─── INFORMATION PROVIDED
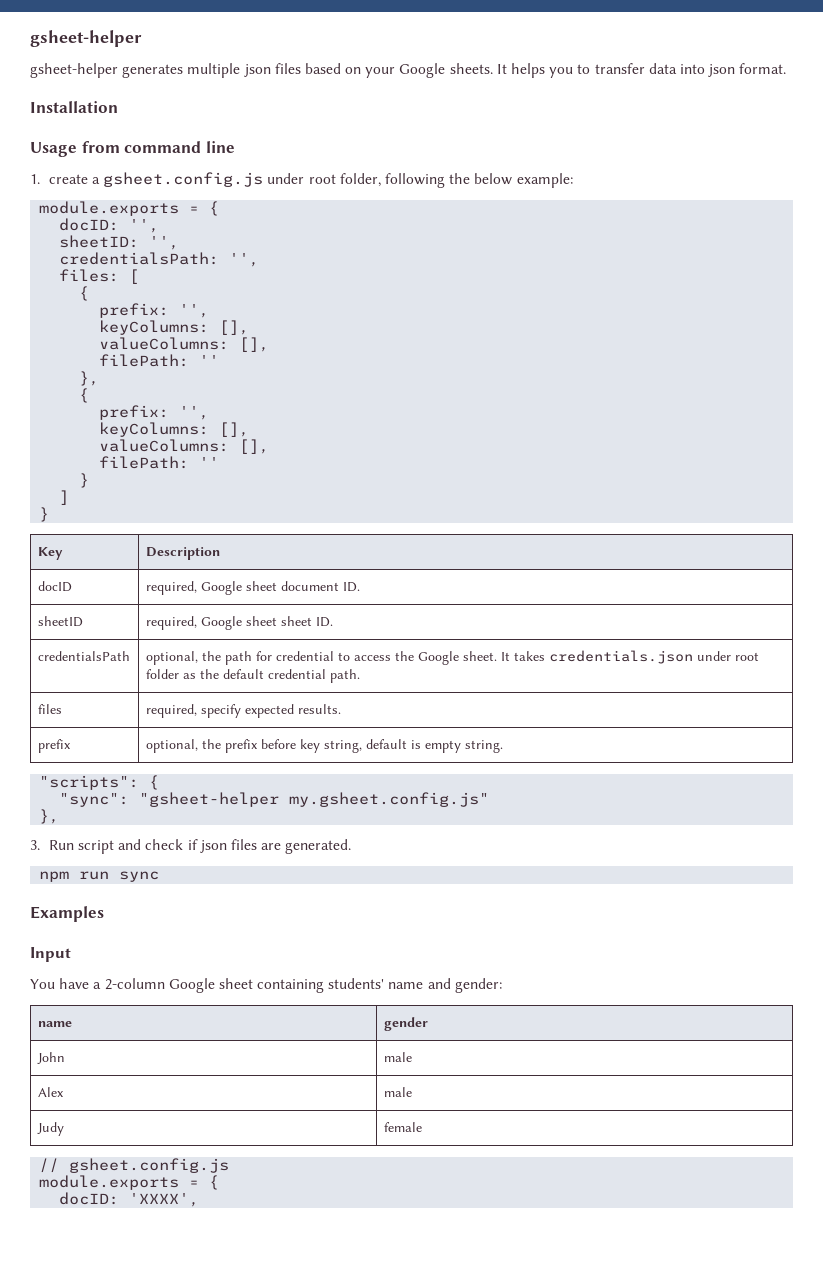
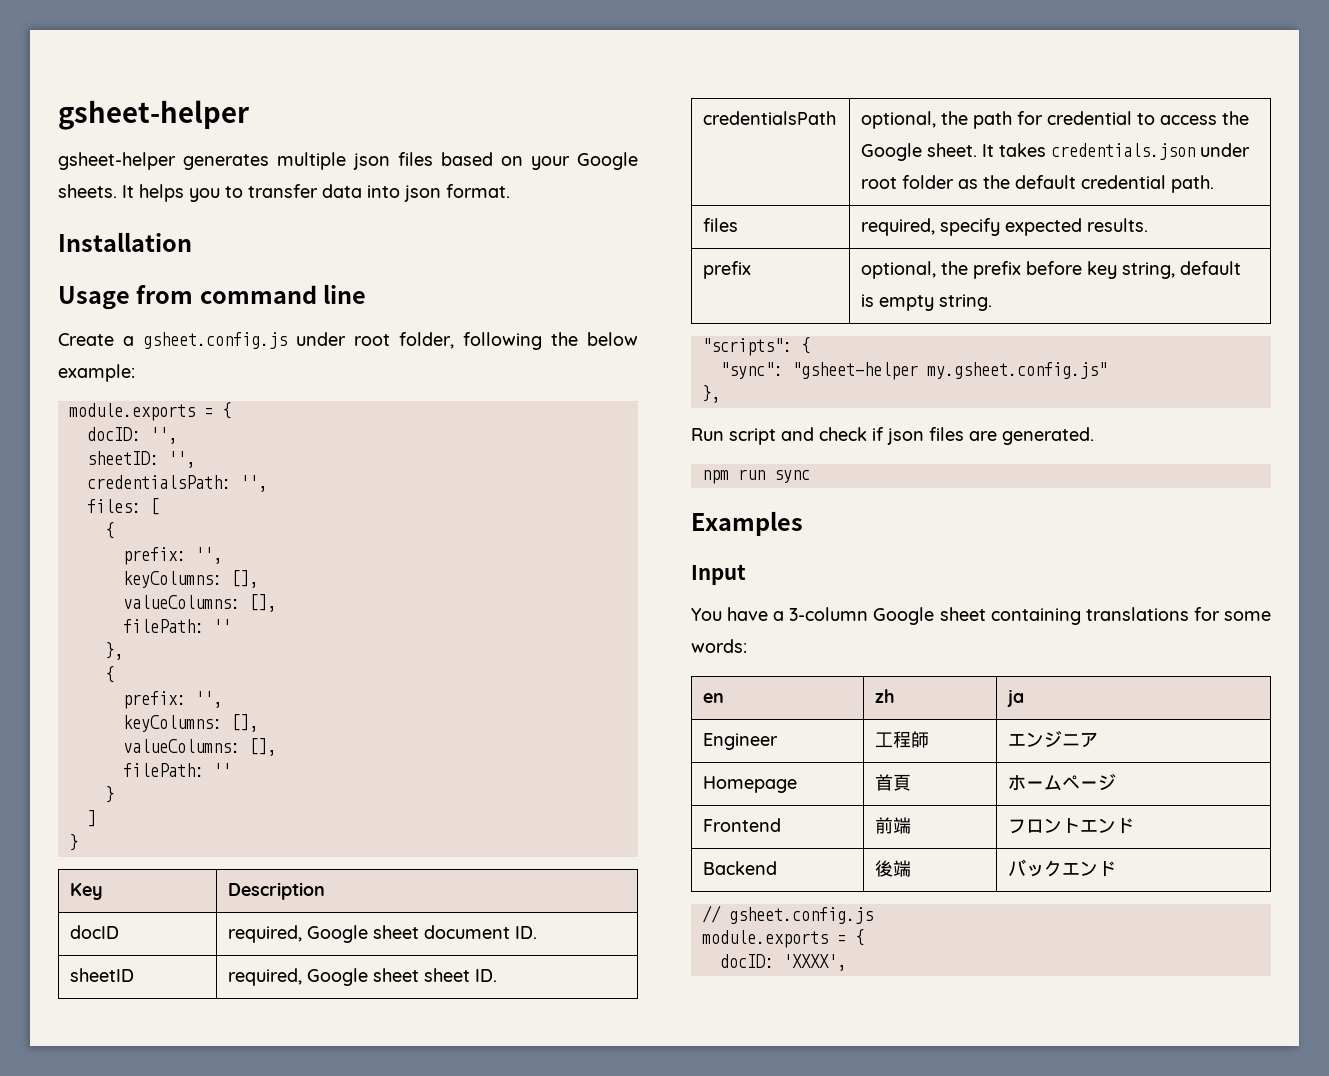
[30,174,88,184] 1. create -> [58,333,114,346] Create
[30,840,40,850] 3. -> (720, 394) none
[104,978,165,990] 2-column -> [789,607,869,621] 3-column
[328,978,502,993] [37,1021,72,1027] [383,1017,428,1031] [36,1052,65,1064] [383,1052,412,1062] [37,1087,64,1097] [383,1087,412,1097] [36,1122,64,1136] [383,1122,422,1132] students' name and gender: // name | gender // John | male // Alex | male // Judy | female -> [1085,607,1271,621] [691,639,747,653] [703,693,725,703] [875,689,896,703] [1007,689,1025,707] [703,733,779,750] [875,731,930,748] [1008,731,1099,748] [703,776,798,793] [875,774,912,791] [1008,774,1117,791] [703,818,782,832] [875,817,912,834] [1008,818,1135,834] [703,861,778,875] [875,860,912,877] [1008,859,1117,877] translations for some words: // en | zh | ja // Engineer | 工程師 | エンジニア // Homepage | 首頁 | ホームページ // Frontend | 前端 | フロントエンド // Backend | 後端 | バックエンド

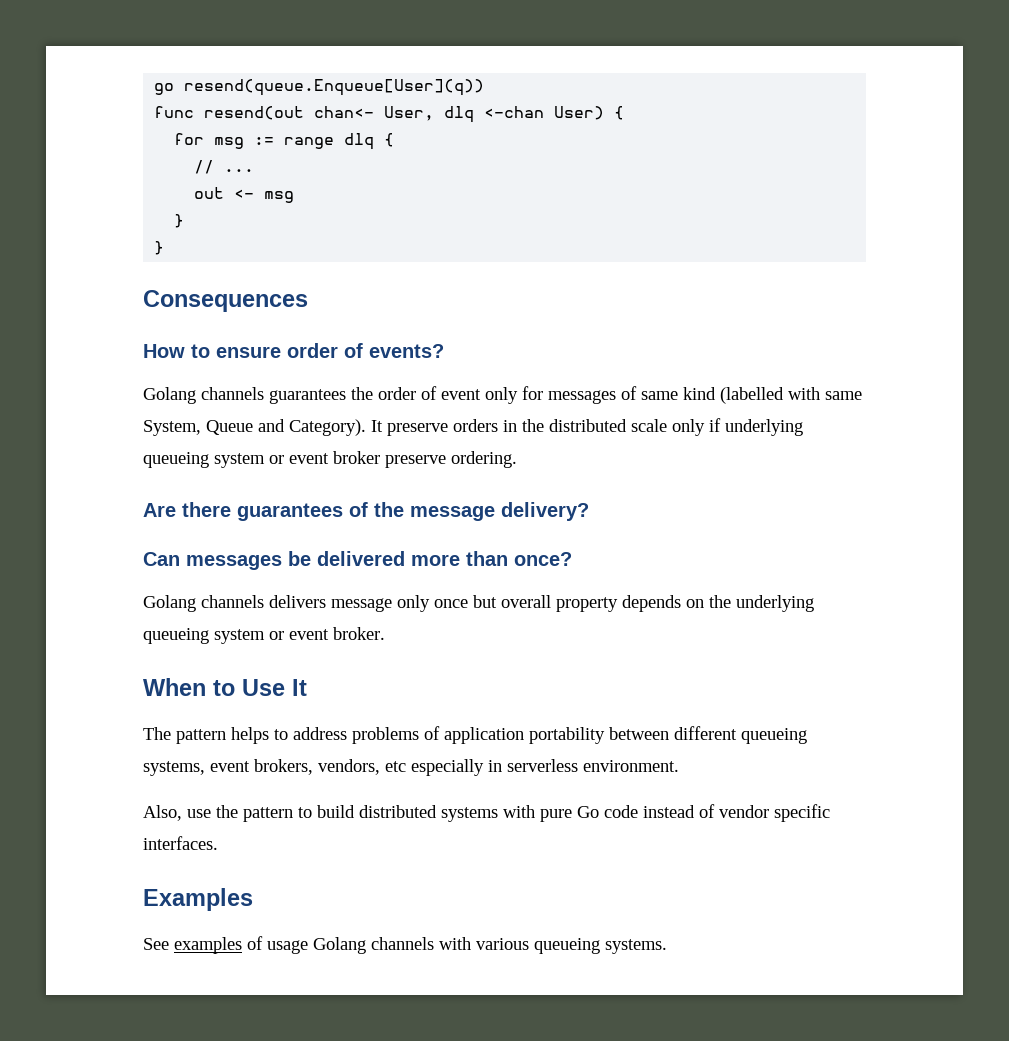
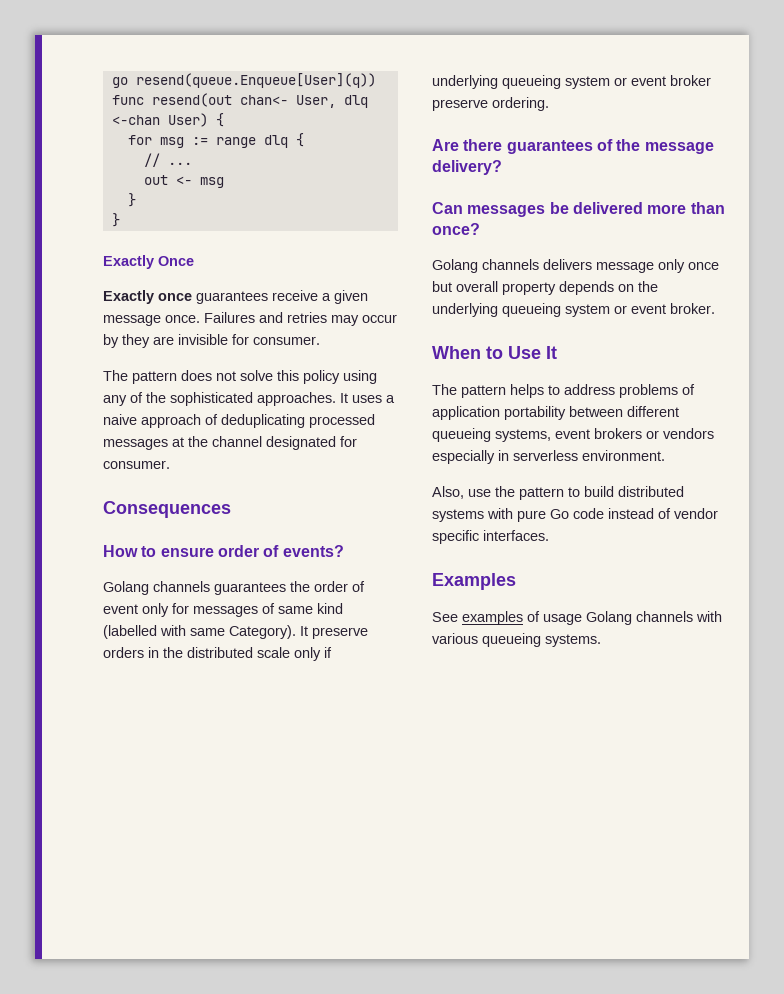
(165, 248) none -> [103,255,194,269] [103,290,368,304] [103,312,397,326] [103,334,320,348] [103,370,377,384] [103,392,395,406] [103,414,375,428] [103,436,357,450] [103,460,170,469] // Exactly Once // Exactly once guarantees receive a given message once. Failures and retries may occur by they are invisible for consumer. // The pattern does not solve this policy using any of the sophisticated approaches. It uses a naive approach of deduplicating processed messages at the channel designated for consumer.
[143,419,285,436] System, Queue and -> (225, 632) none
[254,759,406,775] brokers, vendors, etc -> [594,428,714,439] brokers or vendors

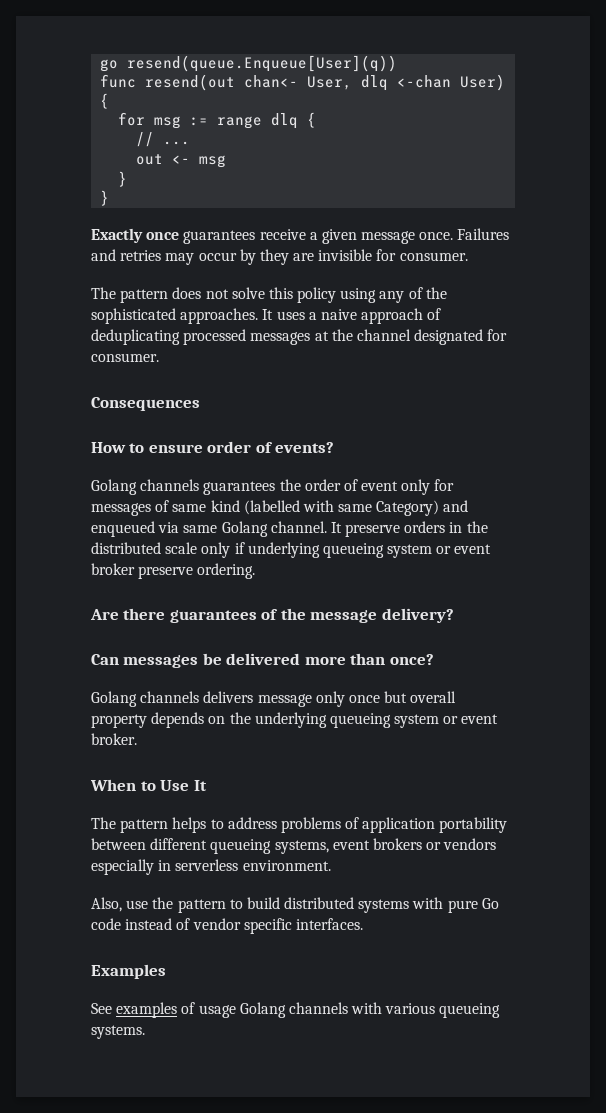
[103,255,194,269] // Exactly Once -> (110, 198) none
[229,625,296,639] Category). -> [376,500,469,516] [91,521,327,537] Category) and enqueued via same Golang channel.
──────
Whenever the string "Once" turns up in a line of the data, copy that line.

• [TASK OUTPUT]
(165, 248) none -> [103,255,194,269] [103,290,368,304] [103,312,397,326] [103,334,320,348] [103,370,377,384] [103,392,395,406] [103,414,375,428] [103,436,357,450] [103,460,170,469] // Exactly Once // Exactly once guarantees receive a given message once. Failures and retries may occur by they are invisible for consumer. // The pattern does not solve this policy using any of the sophisticated approaches. It uses a naive approach of deduplicating processed messages at the channel designated for consumer.
[103,255,194,269] // Exactly Once -> (110, 198) none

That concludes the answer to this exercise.